Work to be completed: Each entry, from beginning to end, is to be transcribed verbatim.

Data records

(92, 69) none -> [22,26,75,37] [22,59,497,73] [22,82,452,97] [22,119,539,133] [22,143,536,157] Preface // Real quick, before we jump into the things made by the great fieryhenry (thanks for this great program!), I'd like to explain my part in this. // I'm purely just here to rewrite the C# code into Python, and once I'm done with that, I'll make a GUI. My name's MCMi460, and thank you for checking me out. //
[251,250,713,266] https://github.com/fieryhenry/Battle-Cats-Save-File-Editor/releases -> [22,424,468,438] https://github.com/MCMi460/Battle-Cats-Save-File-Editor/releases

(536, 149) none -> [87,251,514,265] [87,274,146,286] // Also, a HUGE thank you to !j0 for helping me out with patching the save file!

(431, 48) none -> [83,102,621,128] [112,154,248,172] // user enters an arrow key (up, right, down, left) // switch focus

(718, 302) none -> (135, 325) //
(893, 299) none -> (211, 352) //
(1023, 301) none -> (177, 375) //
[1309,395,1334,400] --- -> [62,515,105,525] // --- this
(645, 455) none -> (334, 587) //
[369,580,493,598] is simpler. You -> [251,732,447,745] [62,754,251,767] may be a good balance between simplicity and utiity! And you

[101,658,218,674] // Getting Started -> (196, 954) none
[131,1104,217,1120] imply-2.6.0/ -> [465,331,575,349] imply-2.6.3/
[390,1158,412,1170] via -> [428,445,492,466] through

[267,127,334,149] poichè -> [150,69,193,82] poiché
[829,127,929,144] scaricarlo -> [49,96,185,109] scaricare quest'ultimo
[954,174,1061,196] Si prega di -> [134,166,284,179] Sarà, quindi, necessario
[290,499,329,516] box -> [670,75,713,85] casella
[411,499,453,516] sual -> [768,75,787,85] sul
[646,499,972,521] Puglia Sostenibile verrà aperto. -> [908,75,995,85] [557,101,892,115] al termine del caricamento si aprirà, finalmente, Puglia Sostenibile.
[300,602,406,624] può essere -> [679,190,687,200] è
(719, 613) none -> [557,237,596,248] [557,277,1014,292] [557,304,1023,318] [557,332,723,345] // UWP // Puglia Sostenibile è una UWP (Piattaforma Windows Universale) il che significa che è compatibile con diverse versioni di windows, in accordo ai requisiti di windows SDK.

Exercise response:
(92, 69) none -> [22,26,75,37] [22,59,497,73] [22,82,452,97] [22,119,539,133] [22,143,536,157] Preface // Real quick, before we jump into the things made by the great fieryhenry (thanks for this great program!), I'd like to explain my part in this. // I'm purely just here to rewrite the C# code into Python, and once I'm done with that, I'll make a GUI. My name's MCMi460, and thank you for checking me out. //
[251,250,713,266] https://github.com/fieryhenry/Battle-Cats-Save-File-Editor/releases -> [22,424,468,438] https://github.com/MCMi460/Battle-Cats-Save-File-Editor/releases

(536, 149) none -> [87,251,514,265] [87,274,146,286] // Also, a HUGE thank you to !j0 for helping me out with patching the save file!

(431, 48) none -> [83,102,621,128] [112,154,248,172] // user enters an arrow key (up, right, down, left) // switch focus

(718, 302) none -> (135, 325) //
(893, 299) none -> (211, 352) //
(1023, 301) none -> (177, 375) //
[1309,395,1334,400] --- -> [62,515,105,525] // --- this
(645, 455) none -> (334, 587) //
[369,580,493,598] is simpler. You -> [251,732,447,745] [62,754,251,767] may be a good balance between simplicity and utiity! And you

[101,658,218,674] // Getting Started -> (196, 954) none
[131,1104,217,1120] imply-2.6.0/ -> [465,331,575,349] imply-2.6.3/
[390,1158,412,1170] via -> [428,445,492,466] through

[267,127,334,149] poichè -> [150,69,193,82] poiché
[829,127,929,144] scaricarlo -> [49,96,185,109] scaricare quest'ultimo
[954,174,1061,196] Si prega di -> [134,166,284,179] Sarà, quindi, necessario
[290,499,329,516] box -> [670,75,713,85] casella
[411,499,453,516] sual -> [768,75,787,85] sul
[646,499,972,521] Puglia Sostenibile verrà aperto. -> [908,75,995,85] [557,101,892,115] al termine del caricamento si aprirà, finalmente, Puglia Sostenibile.
[300,602,406,624] può essere -> [679,190,687,200] è
(719, 613) none -> [557,237,596,248] [557,277,1014,292] [557,304,1023,318] [557,332,723,345] // UWP // Puglia Sostenibile è una UWP (Piattaforma Windows Universale) il che significa che è compatibile con diverse versioni di windows, in accordo ai requisiti di windows SDK.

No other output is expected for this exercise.